| HN Mirror

Y	Hacker News new \| ask \| show \| jobs

by elandau25 2018 days ago

I see it a bit differently. I see it as two separate(but correlated) tasks. There is labelling the data and building a robust model. There is a nuanced gap between the two. The labelling task and the model task live a different constraint space.

When you are labelling data, you have access to strategies and means that might not be available to your downstream model. In our experience this includes a human in the loop component, building non-robust ensemble models(we call these micro-models), and some "guess work" functions on the data. All of this together can make an "auto labeller" that does pretty well getting labels made, but really the sum of these strategies is very different from some well trained neural network that will be running on edge or whatever.

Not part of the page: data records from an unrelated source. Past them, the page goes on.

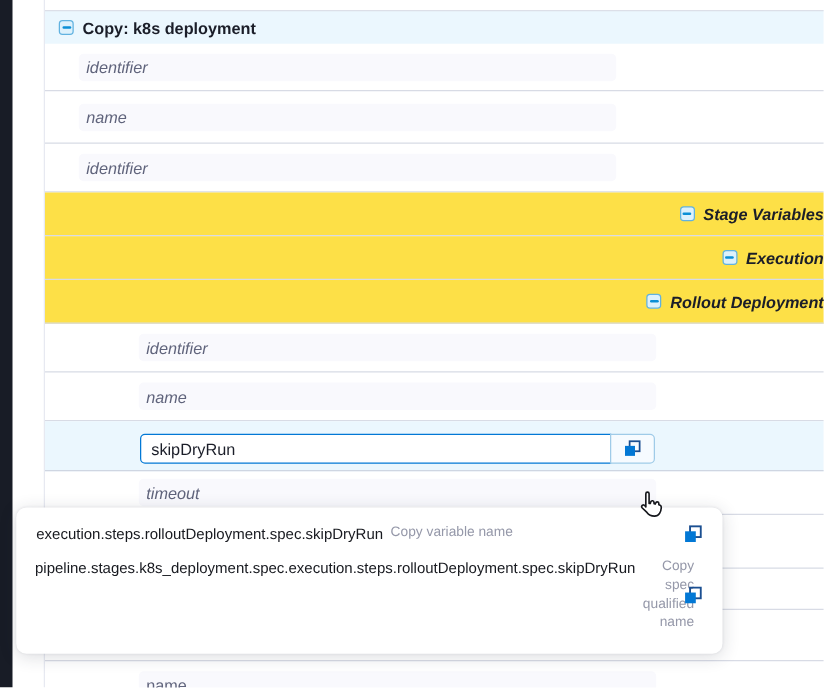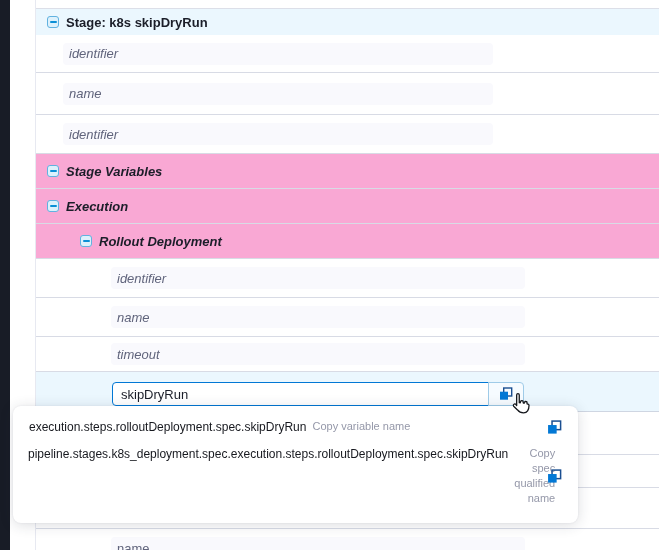--- a/index.html
+++ b/index.html
@@ -72,7 +72,7 @@
       <span class="toggle">
           <span class="minus"></span>
         </span>
-      <span class="hlabel">Stage: k8s skipDryRun</span>
+      <span class="hlabel">Copy: k8s deployment</span>
     </div>
 
     <div class="row divider lvl1" style="height:38px">

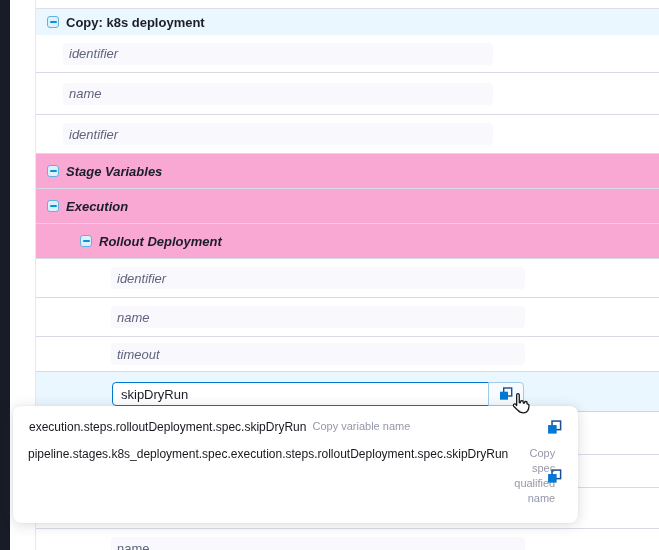--- a/index.html
+++ b/index.html
@@ -17,7 +17,7 @@
   .divider { border-bottom:1px solid #d8dbe5;font-style:italic; }
 
   .stage-header { height:27px; background:#ebf7fe; border-top:1px solid #dcdfe8; }
-  .section-row  { background:#f9a8d4; }
+  .section-row  { background:#fde047;justify-content:flex-end; }
 
   .toggle { width:12px; height:12px; margin-left:11px; border:1px solid #61b2e0;
             background:#ddf1fc; border-radius:3px; display:inline-flex;

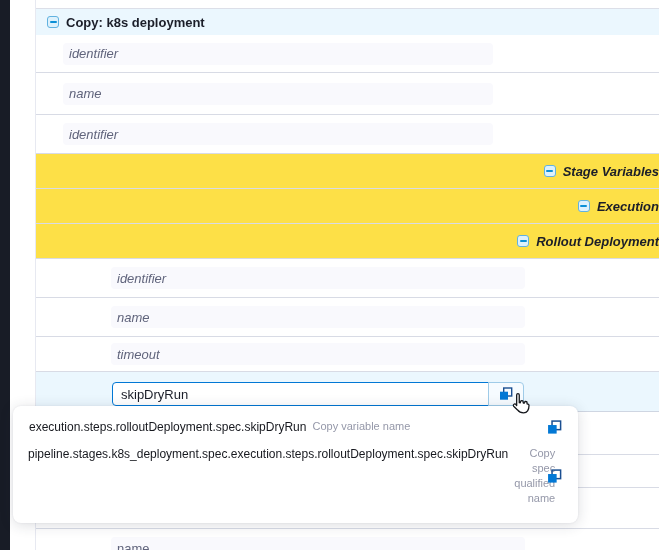--- a/index.html
+++ b/index.html
@@ -120,12 +120,6 @@
         <span>name</span>
       </div>
     </div>
-    <div class="row divider lvl2" style="height:35px">
-      <div class="field">
-        <span>timeout</span>
-      </div>
-    </div>
-
     <div class="row active-row">
       <div class="input-group">
         <input class="var-input" type="text" value="skipDryRun" style="">
@@ -135,6 +129,12 @@
             <rect x="1" y="4.7" width="8" height="8" fill="#0278d5"></rect>
           </svg>
         </button>
+      </div>
+    </div>
+
+    <div class="row divider lvl2" style="height:35px">
+      <div class="field">
+        <span>timeout</span>
       </div>
     </div>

The point of a model is not to label the data, it's to generate some value in some out of sample task, quite different from strategies that you can run in a sandboxed environment with your training data.

1 comments

Imnimo 2018 days ago

Sure, but you need to demonstrate that the auto-labeled training data is valuable by showing that a model trained on it performs as well (or close to as well) as the same model trained on human-labeled data. Without that, we're just eyeballing the auto-labels and saying "looks good I guess!"

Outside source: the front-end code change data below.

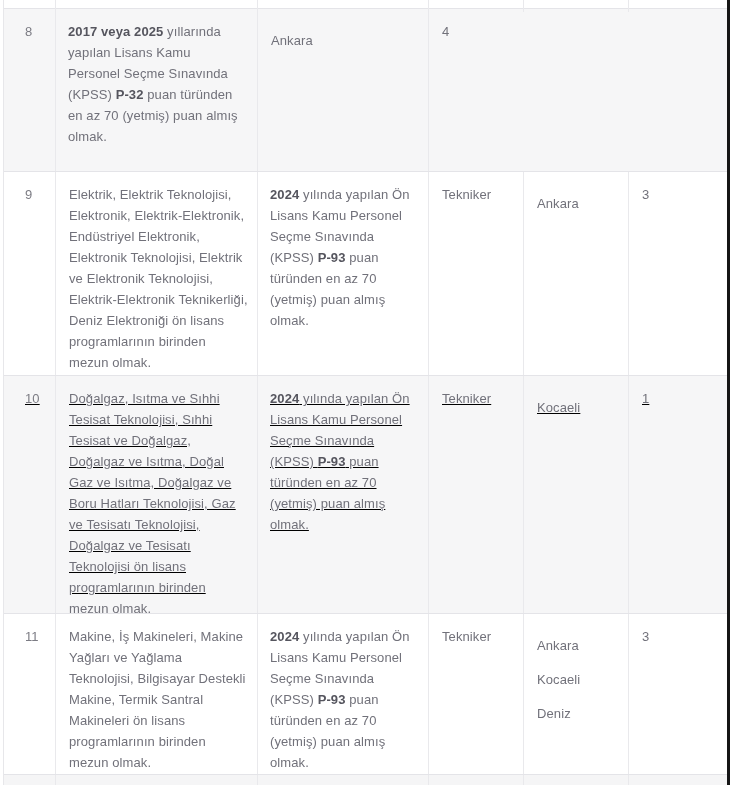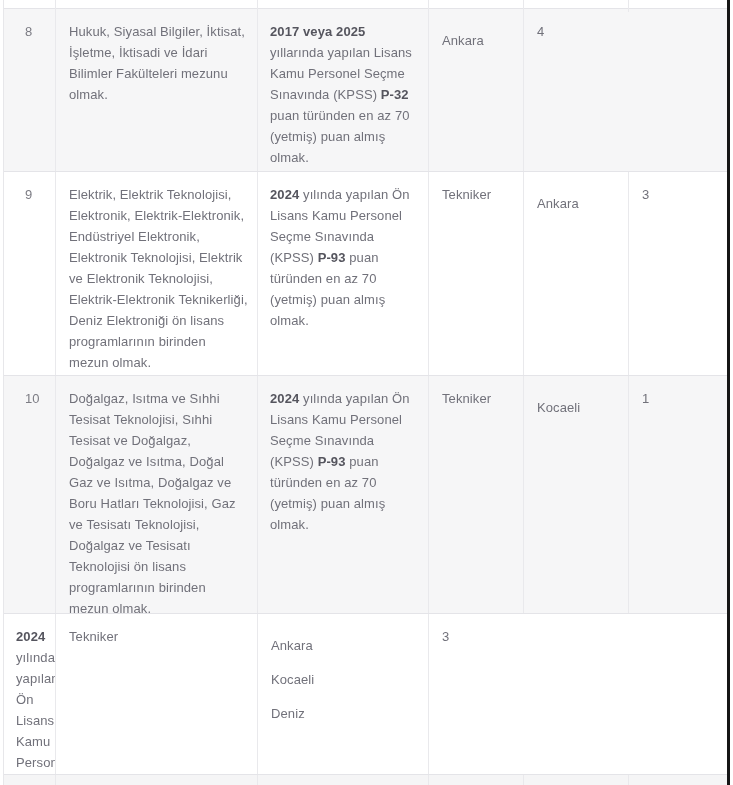--- a/index.html
+++ b/index.html
@@ -86,7 +86,6 @@
     <div id="rows">
   <div class="t-row">
     <div class="cell c-num">8</div>
-    <div class="cell c-edu">Hukuk, Siyasal Bilgiler, İktisat, İşletme, İktisadi ve İdari Bilimler Fakülteleri mezunu olmak.</div>
     <div class="cell c-exam"><span class="bold">2017 veya 2025</span><span> yıllarında yapılan Lisans Kamu Personel Seçme Sınavında (KPSS) </span><span class="bold">P-32</span><span> puan türünden en az 70 (yetmiş) puan almış olmak.</span></div>
     <div class="cell c-city">
             <div class="city-line">Ankara</div>

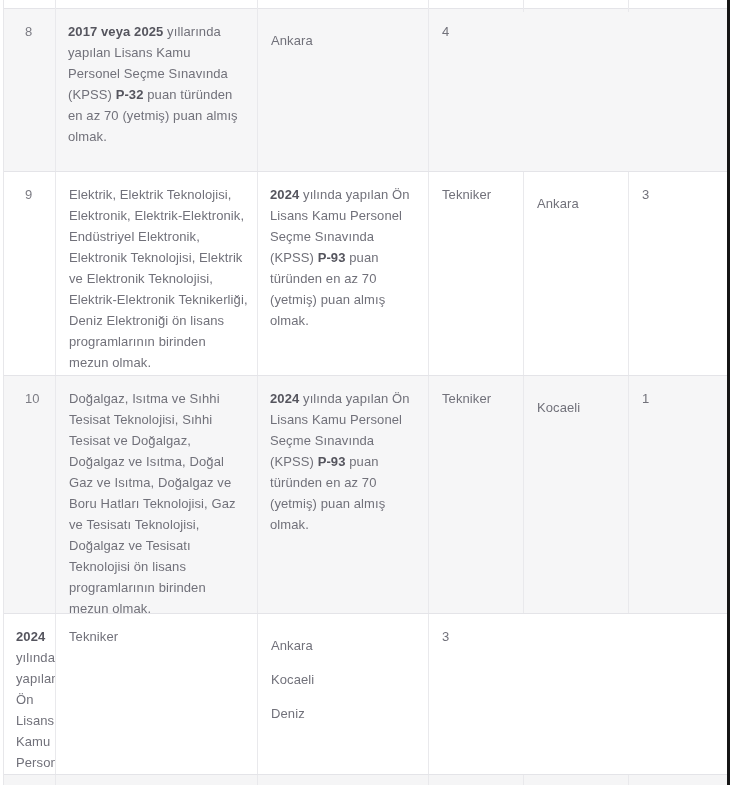--- a/index.html
+++ b/index.html
@@ -45,7 +45,7 @@
   }
   #rows .t-row:nth-child(1) { height: 163px; }
   #rows .t-row:nth-child(2) { height: 204px; }
-  #rows .t-row:nth-child(3) { height: 238px; }
+  #rows .t-row:nth-child(3) { height: 238px; text-decoration: underline; }
   #rows .t-row:nth-child(4) { height: 161px; }
   #rows .t-row:nth-child(odd) { background: #f6f6f7; }
   .cell {

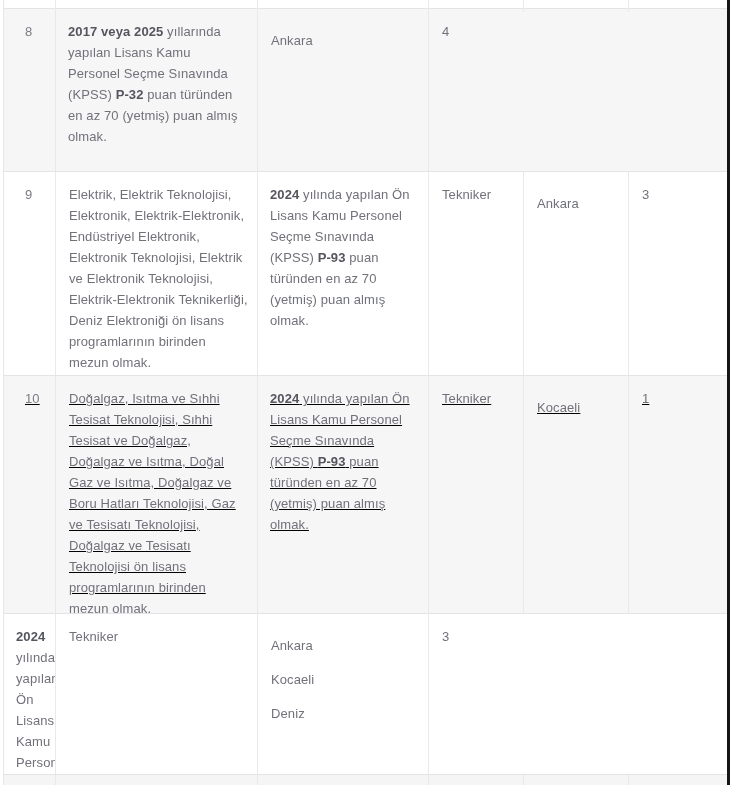--- a/index.html
+++ b/index.html
@@ -116,6 +116,7 @@
   </div>
 
   <div class="t-row">
+    <div class="cell c-num">11</div>
     <div class="cell c-exam"><span class="bold">2024</span><span> yılında yapılan Ön Lisans Kamu Personel Seçme Sınavında (KPSS) </span><span class="bold">P-93</span><span> puan türünden en az 70 (yetmiş) puan almış olmak.</span></div>
     <div class="cell c-pos">Tekniker</div>
     <div class="cell c-city">

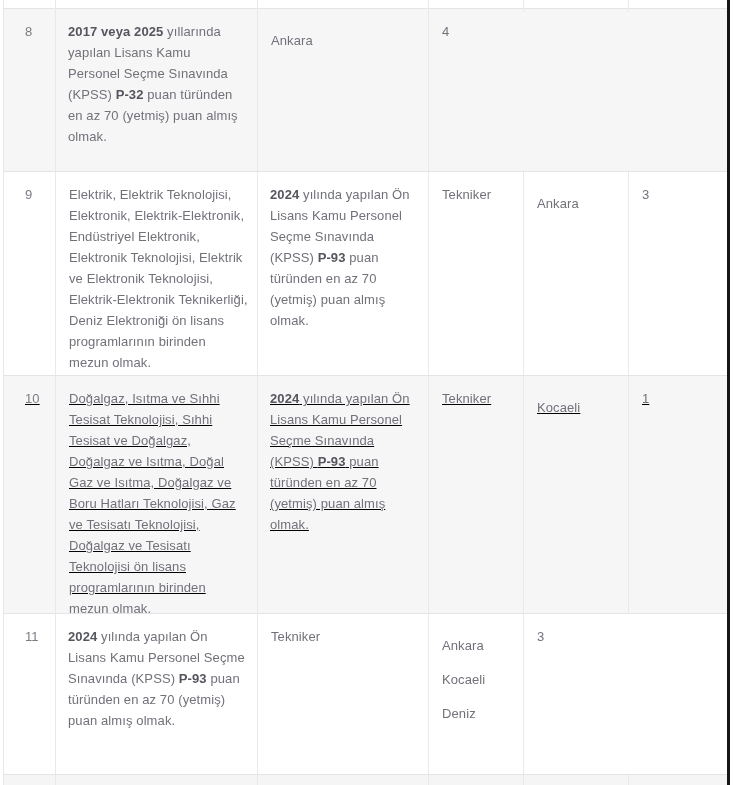--- a/index.html
+++ b/index.html
@@ -117,6 +117,7 @@
 
   <div class="t-row">
     <div class="cell c-num">11</div>
+    <div class="cell c-edu">Makine, İş Makineleri, Makine Yağları ve Yağlama Teknolojisi, Bilgisayar Destekli Makine, Termik Santral Makineleri ön lisans programlarının birinden mezun olmak.</div>
     <div class="cell c-exam"><span class="bold">2024</span><span> yılında yapılan Ön Lisans Kamu Personel Seçme Sınavında (KPSS) </span><span class="bold">P-93</span><span> puan türünden en az 70 (yetmiş) puan almış olmak.</span></div>
     <div class="cell c-pos">Tekniker</div>
     <div class="cell c-city">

Obviously we should expect that the auto-labeler fails on the test set, because we assume we're exploiting some convenience that won't be available at test time. But we should still try - it might reveal that our task is too easy to need the model we were planning to train, or it might reveal that our test set is not actually representative.

elandau25 2018 days ago

Yea, so that's more of a comment on the accuracy of the auto generated labels, because this approach doesn't assume a different representative set of data than with human labelled data, just that less of the data is human labelled.

So it comes down to how good the auto generated labels are(from a human perspective), which is a fair point that I didn't address much in the article, but in general comes down to a good QA process(which is applied to both human labels and machine labels equally because humans also make mistakes in this stuff).

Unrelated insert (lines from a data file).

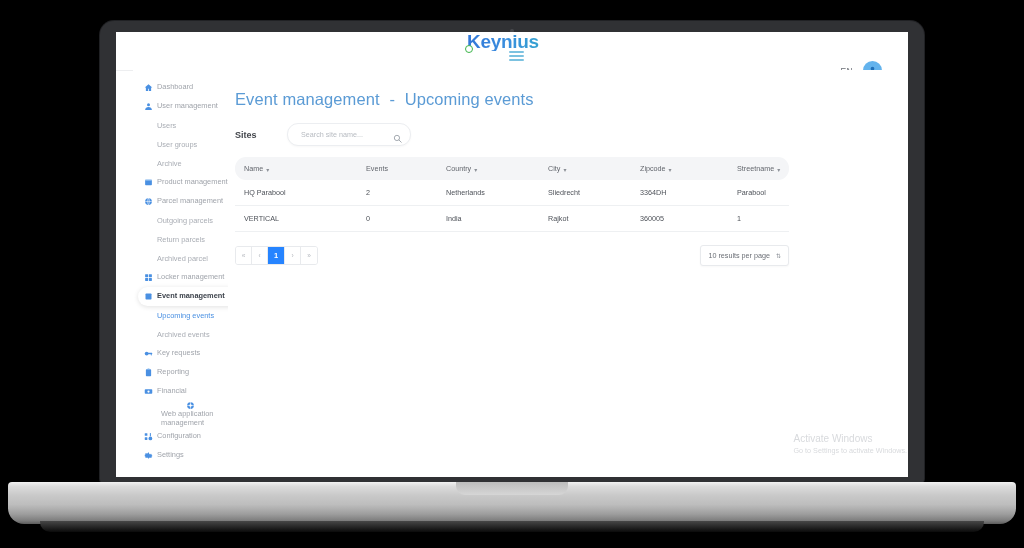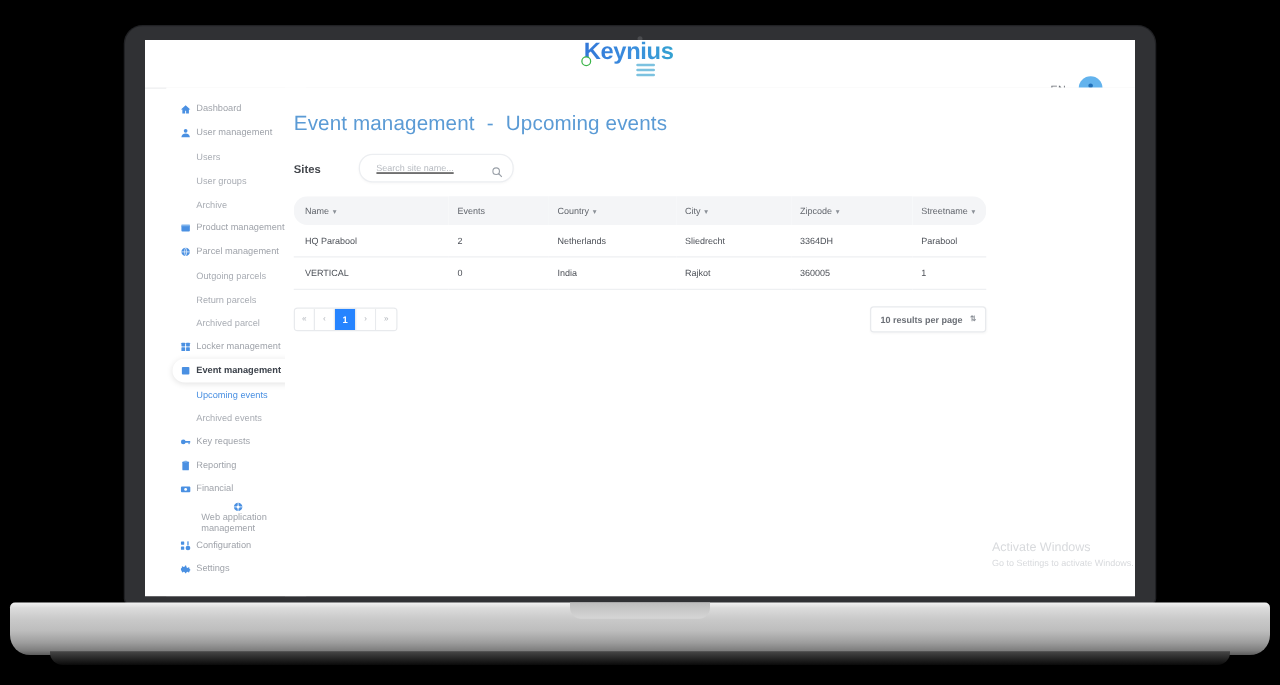--- a/index.html
+++ b/index.html
@@ -229,7 +229,6 @@
     background: #ffffff;
     display: flex; align-items: center;
     box-shadow: 0 1px 2px rgba(0,0,0,0.03);
-    text-decoration: underline;
   }
   .search-wrap input {
     border: none; outline: none;

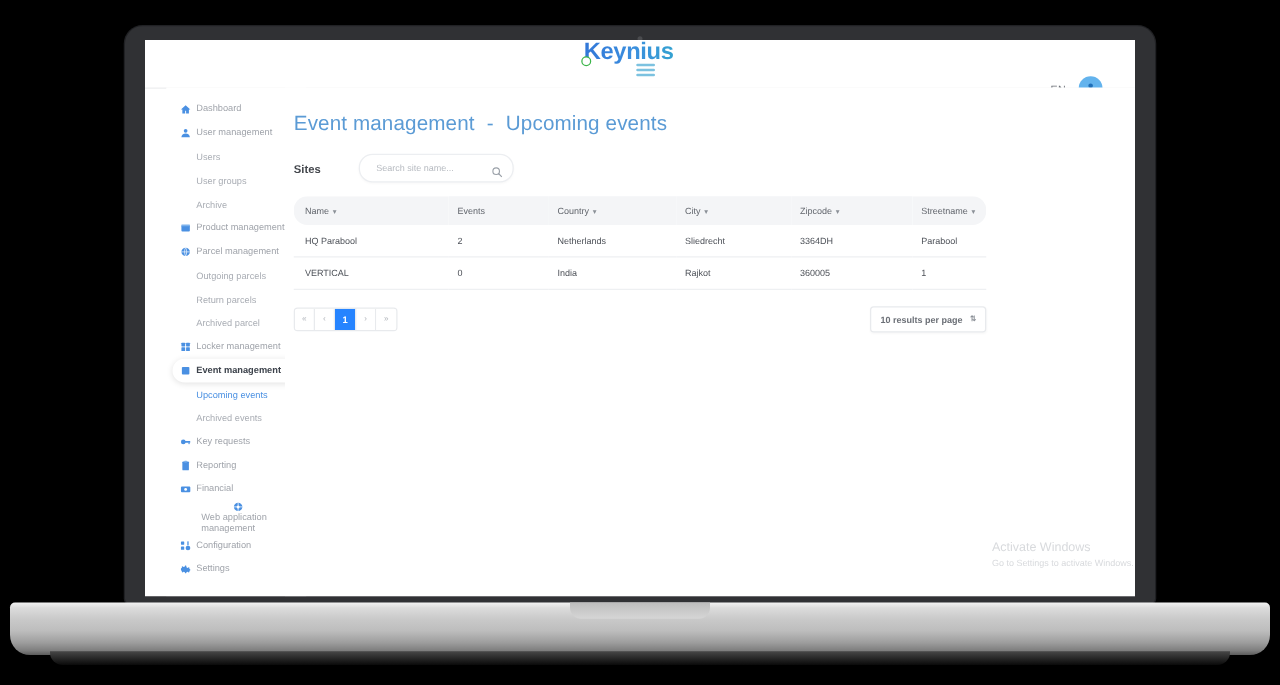--- a/index.html
+++ b/index.html
@@ -332,7 +332,6 @@
     color: #6b6f76;
     cursor: pointer;
     box-shadow: 0 1px 2px rgba(0,0,0,0.03);
-    font-weight: bold;
   }
   .perpage .arrows { font-size: 6px; color: #8b9097; line-height: 1; }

In the article the dataset was small enough and the labels simple enough that I could run very quick visual inspection over the results, but for more complicated tasks we have a more rigorous human review process for evaluating label accuracy(again to both human and algorithm produced labels). The auto generated labels may not be more efficient overall if they require a lot of correction after review, but for this case, and a lot of other ones, they just are empirically are.